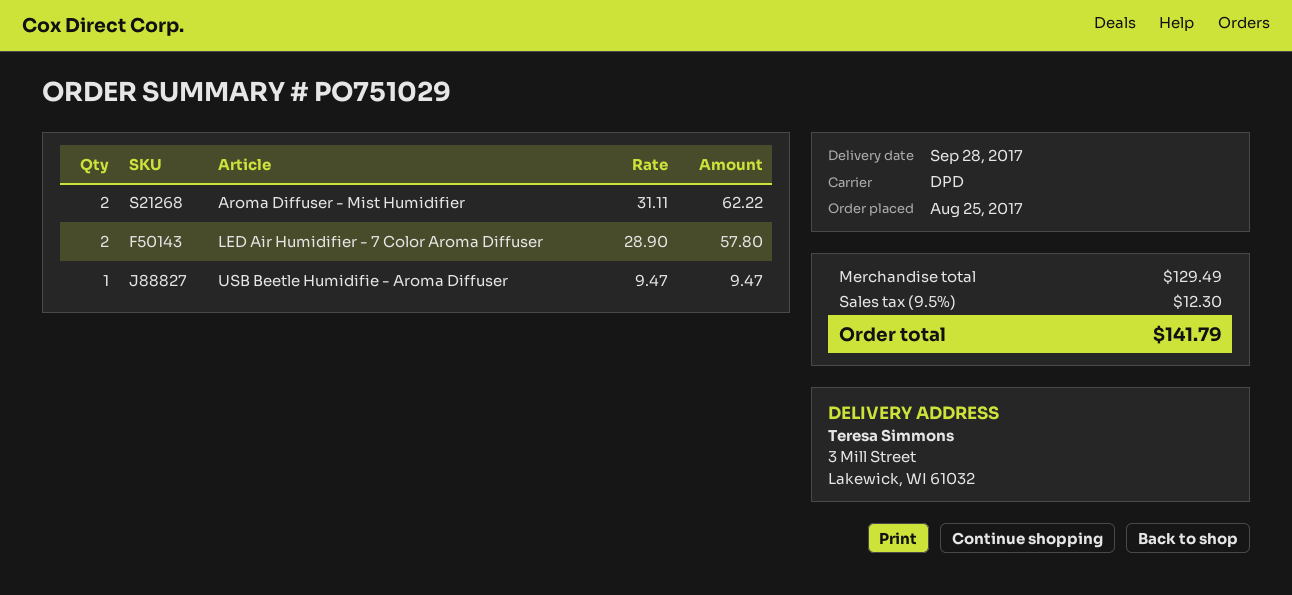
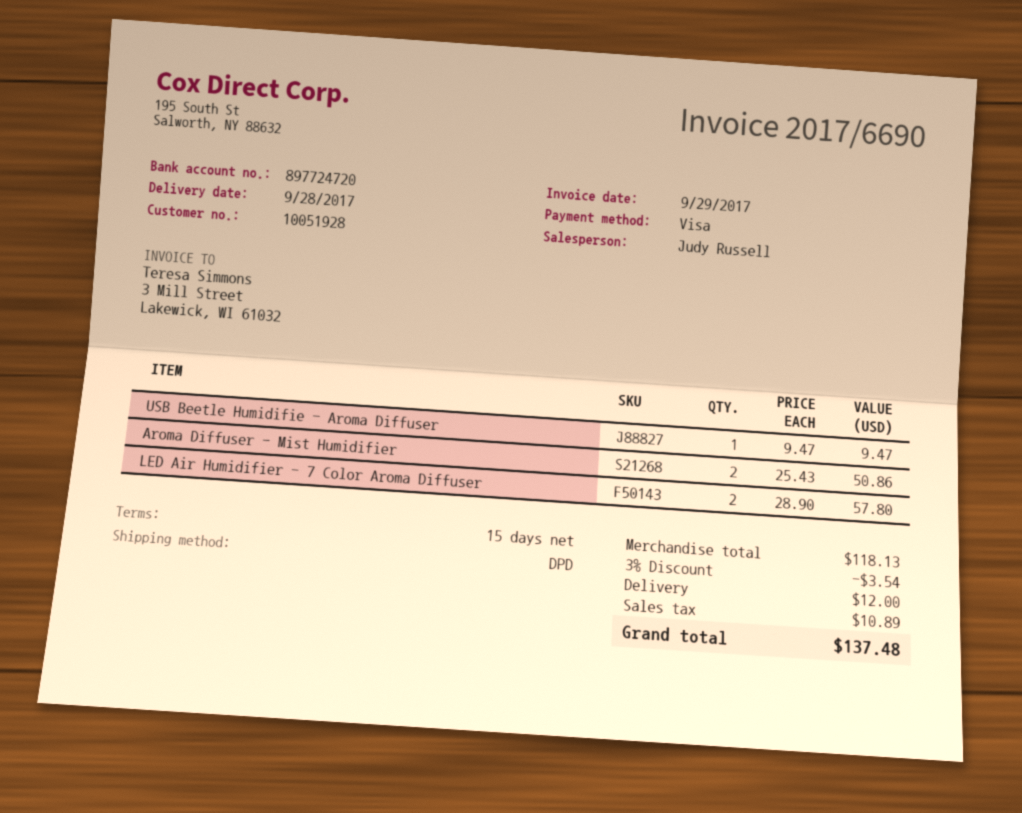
Aroma Diffuser - Mist Humidifier: 2 x 31.11 = 62.22 -> 2 x 25.43 = 50.86
subtotal: 129.49 -> 118.13
discount: none -> 3% = 3.54
shipping: none -> 12.00
tax: 12.30 -> 10.89
total: 141.79 -> 137.48

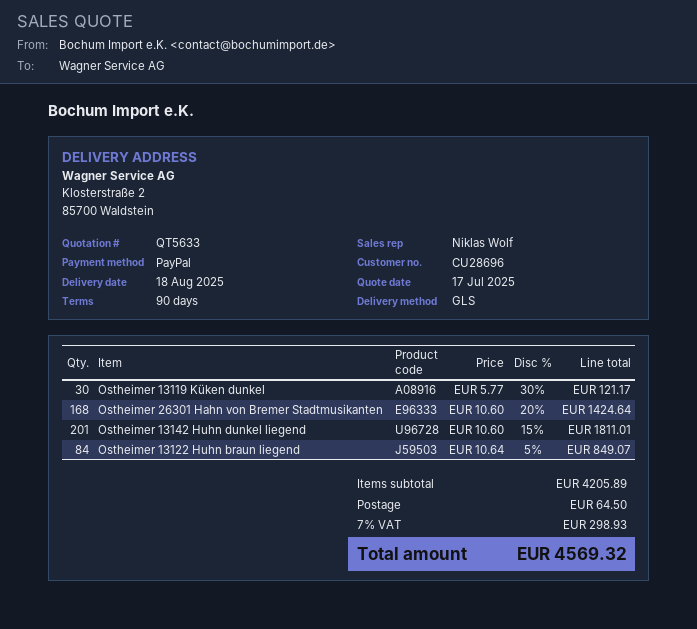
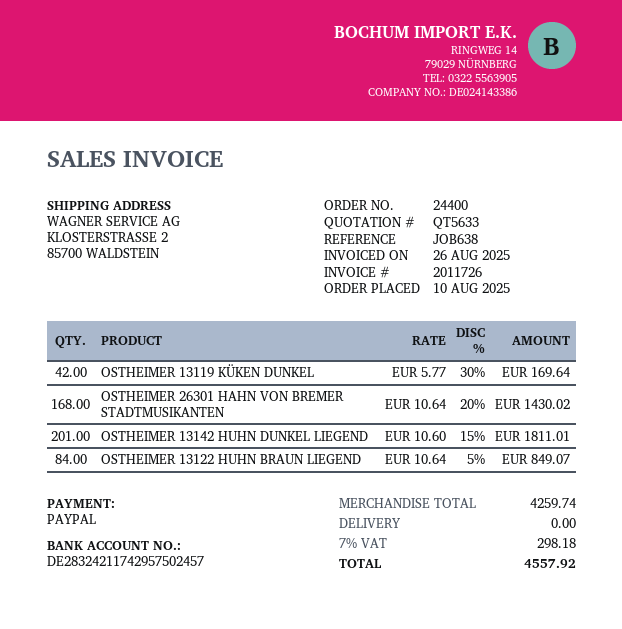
Ostheimer 13119 Küken dunkel: 30 x 5.77 - 30% = 121.17 -> 42 x 5.77 - 30% = 169.64
Ostheimer 26301 Hahn von Bremer Stadtmusikanten: 168 x 10.60 - 20% = 1424.64 -> 168 x 10.64 - 20% = 1430.02
subtotal: 4205.89 -> 4259.74
shipping: 64.50 -> 0.00
tax: 7% = 298.93 -> 7% = 298.18
total: 4569.32 -> 4557.92

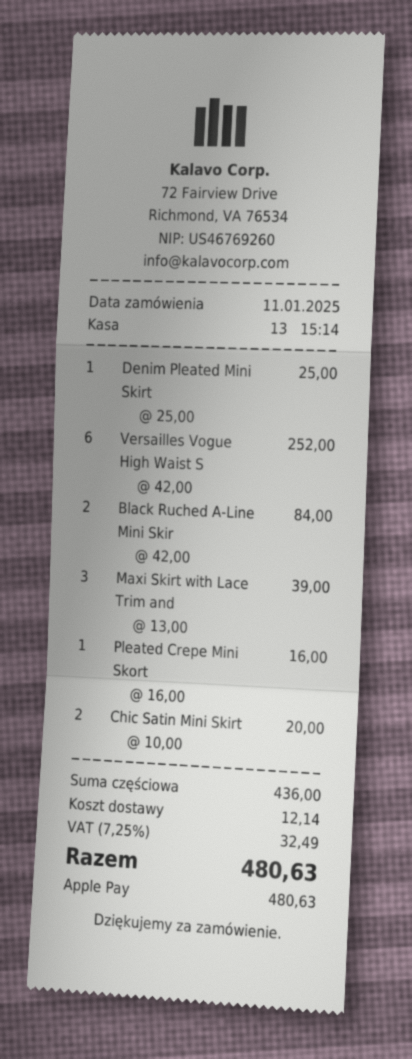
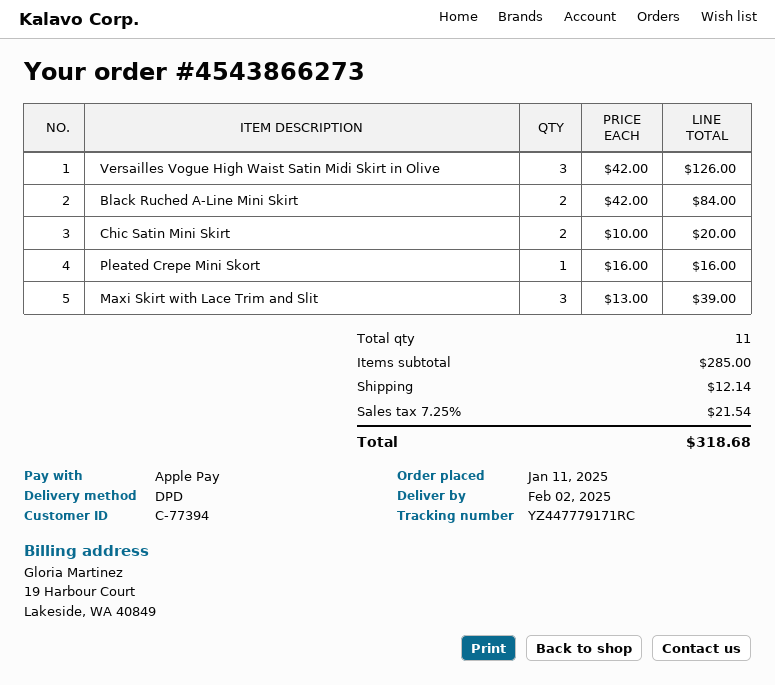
Denim Pleated Mini Skirt: 1 x 25.00 = 25.00 -> none
Versailles Vogue High Waist S: 6 x 42.00 = 252.00 -> 3 x 42.00 = 126.00
subtotal: 436.00 -> 285.00
tax: 7.25% = 32.49 -> 7.25% = 21.54
total: 480.63 -> 318.68

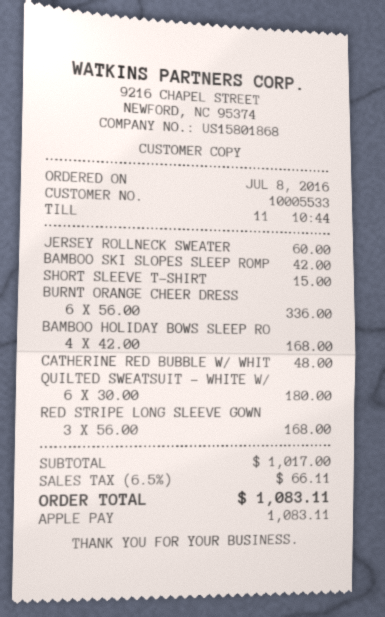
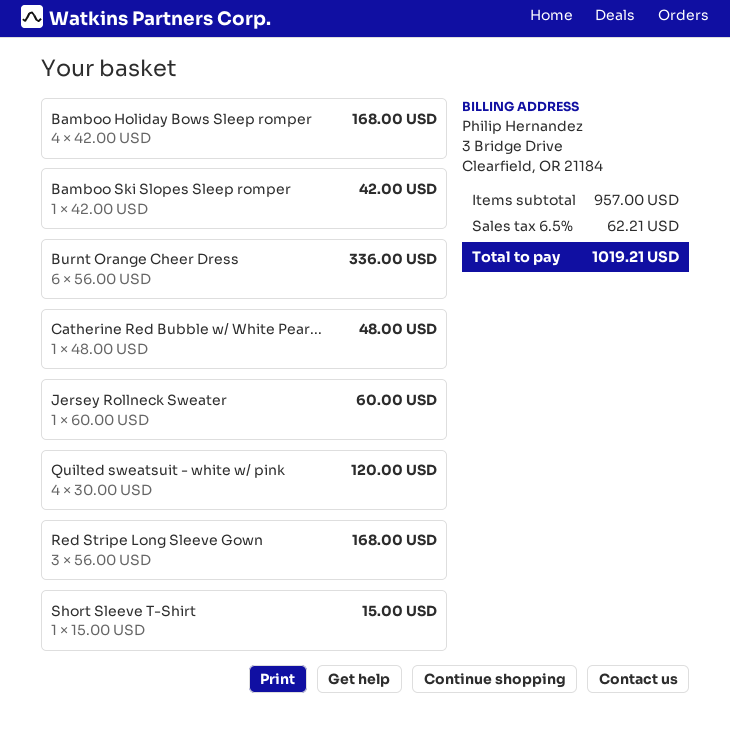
QUILTED SWEATSUIT - WHITE W/: 6 x 30.00 = 180.00 -> 4 x 30.00 = 120.00
subtotal: 1017.00 -> 957.00
tax: 6.5% = 66.11 -> 6.5% = 62.21
total: 1083.11 -> 1019.21

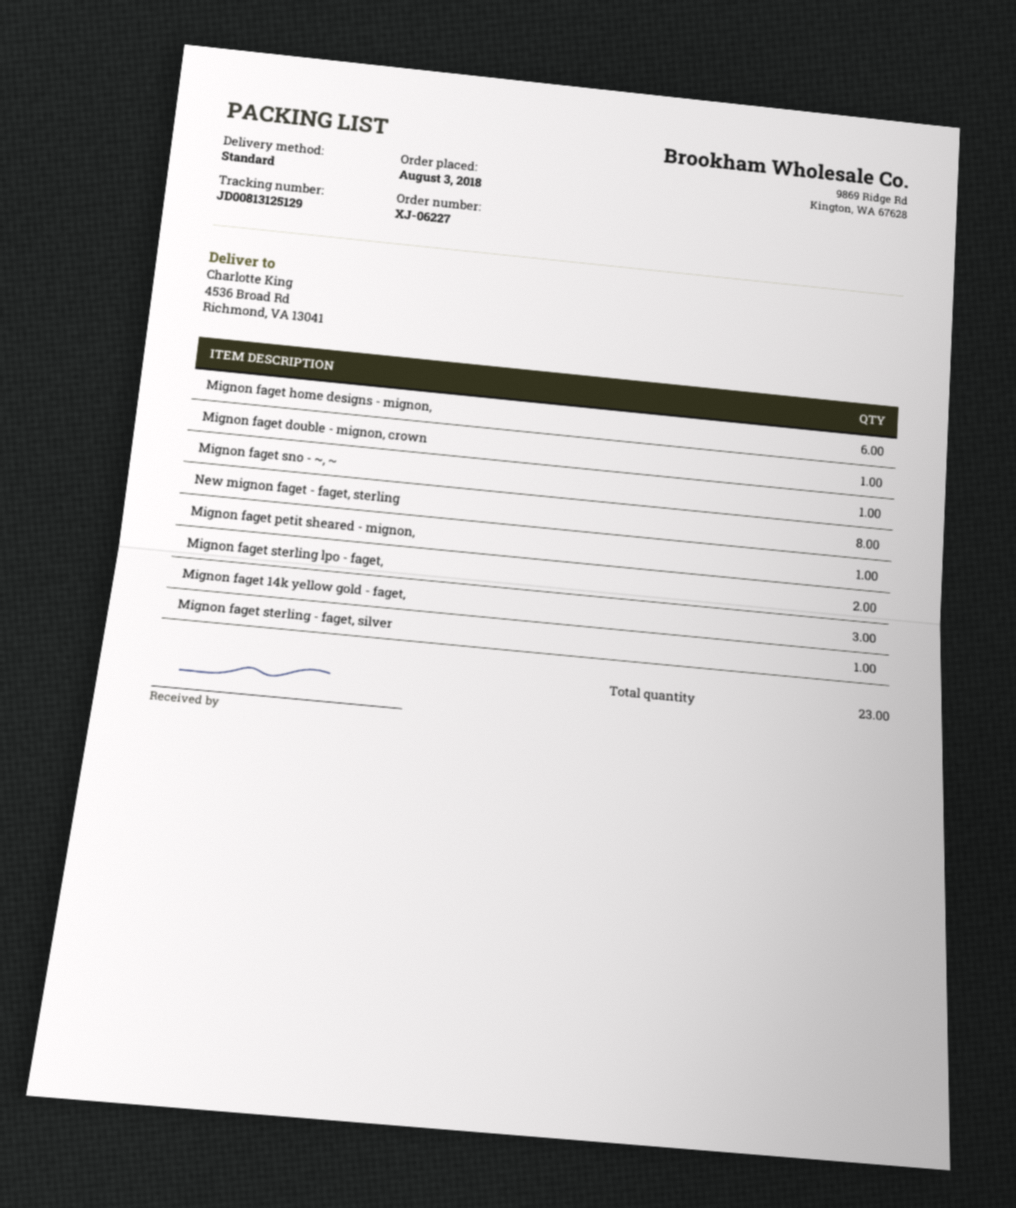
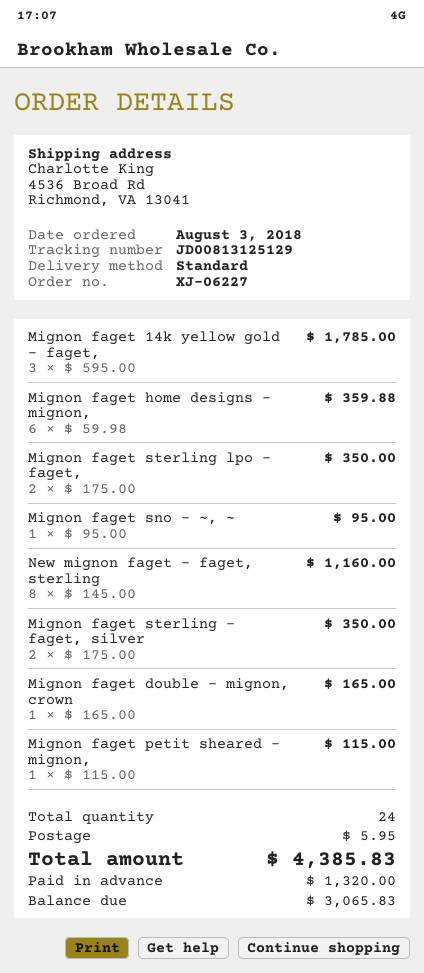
Mignon faget sterling - faget, silver: 1 -> 2
total quantity: 23 -> 24

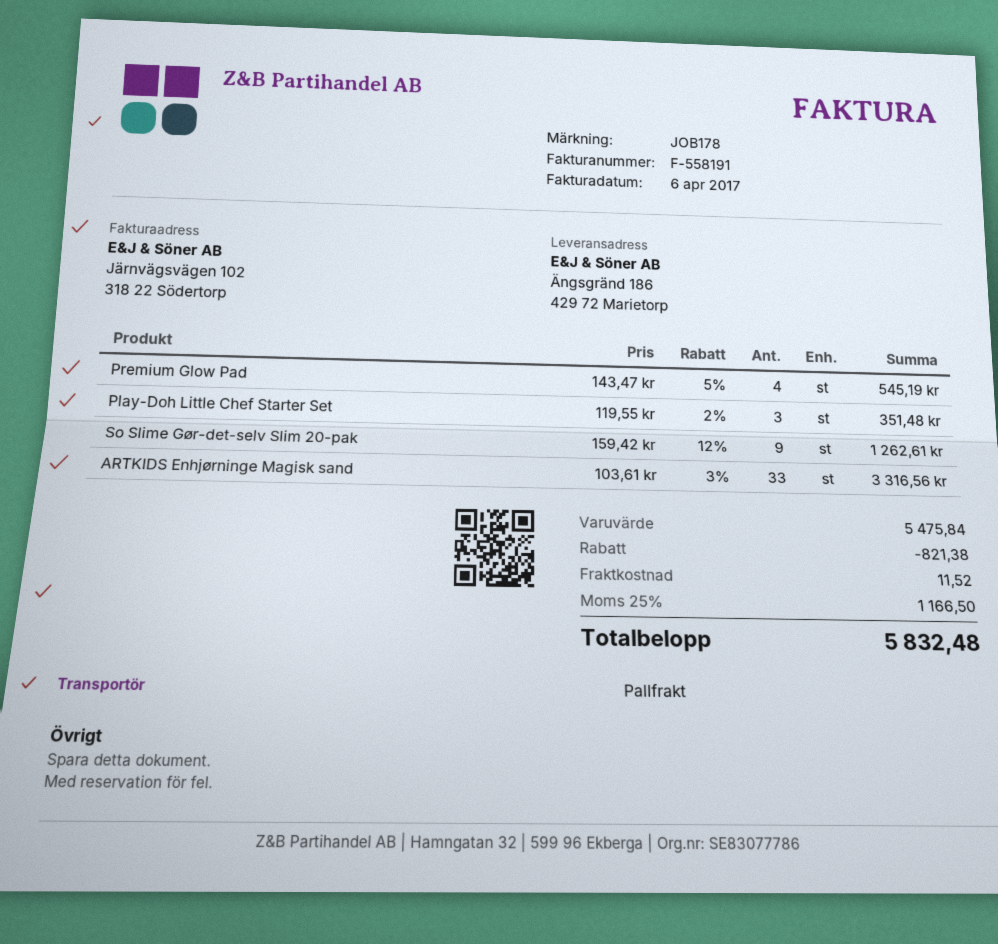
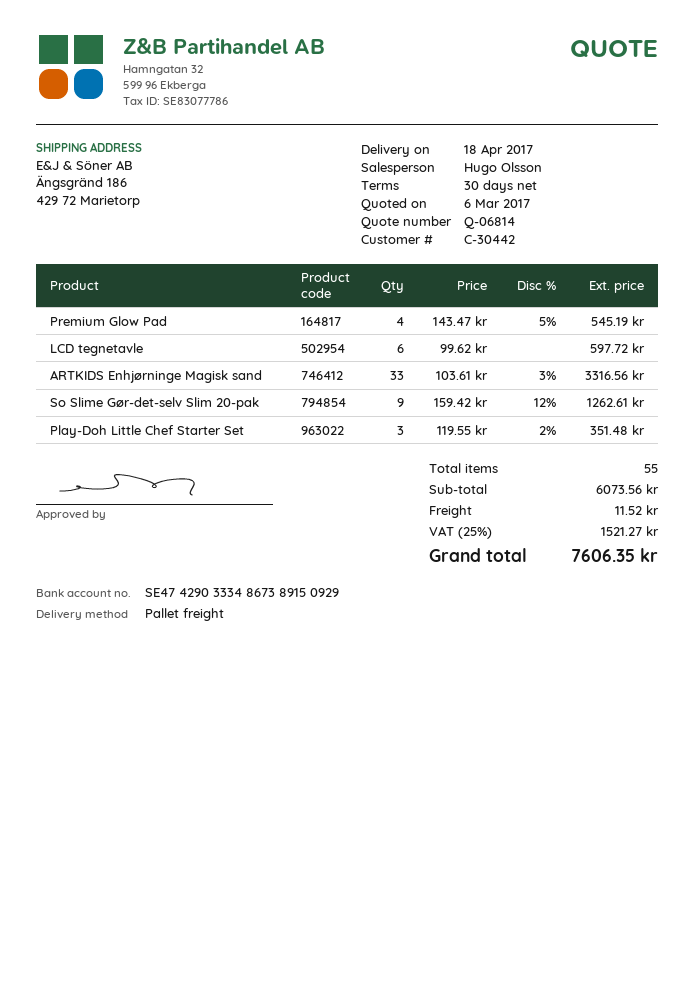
LCD tegnetavle: none -> 6 x 99.62 = 597.72
subtotal: 5475.84 -> 6073.56
discount: 821.38 -> none
tax: 25% = 1166.50 -> 25% = 1521.27
total: 5832.48 -> 7606.35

################

**What you will do:** Repeat all of the entries word for word, but omit the pictures.

**Result below:**
Aroma Diffuser - Mist Humidifier: 2 x 31.11 = 62.22 -> 2 x 25.43 = 50.86
subtotal: 129.49 -> 118.13
discount: none -> 3% = 3.54
shipping: none -> 12.00
tax: 12.30 -> 10.89
total: 141.79 -> 137.48

Ostheimer 13119 Küken dunkel: 30 x 5.77 - 30% = 121.17 -> 42 x 5.77 - 30% = 169.64
Ostheimer 26301 Hahn von Bremer Stadtmusikanten: 168 x 10.60 - 20% = 1424.64 -> 168 x 10.64 - 20% = 1430.02
subtotal: 4205.89 -> 4259.74
shipping: 64.50 -> 0.00
tax: 7% = 298.93 -> 7% = 298.18
total: 4569.32 -> 4557.92

Denim Pleated Mini Skirt: 1 x 25.00 = 25.00 -> none
Versailles Vogue High Waist S: 6 x 42.00 = 252.00 -> 3 x 42.00 = 126.00
subtotal: 436.00 -> 285.00
tax: 7.25% = 32.49 -> 7.25% = 21.54
total: 480.63 -> 318.68

QUILTED SWEATSUIT - WHITE W/: 6 x 30.00 = 180.00 -> 4 x 30.00 = 120.00
subtotal: 1017.00 -> 957.00
tax: 6.5% = 66.11 -> 6.5% = 62.21
total: 1083.11 -> 1019.21

Mignon faget sterling - faget, silver: 1 -> 2
total quantity: 23 -> 24

LCD tegnetavle: none -> 6 x 99.62 = 597.72
subtotal: 5475.84 -> 6073.56
discount: 821.38 -> none
tax: 25% = 1166.50 -> 25% = 1521.27
total: 5832.48 -> 7606.35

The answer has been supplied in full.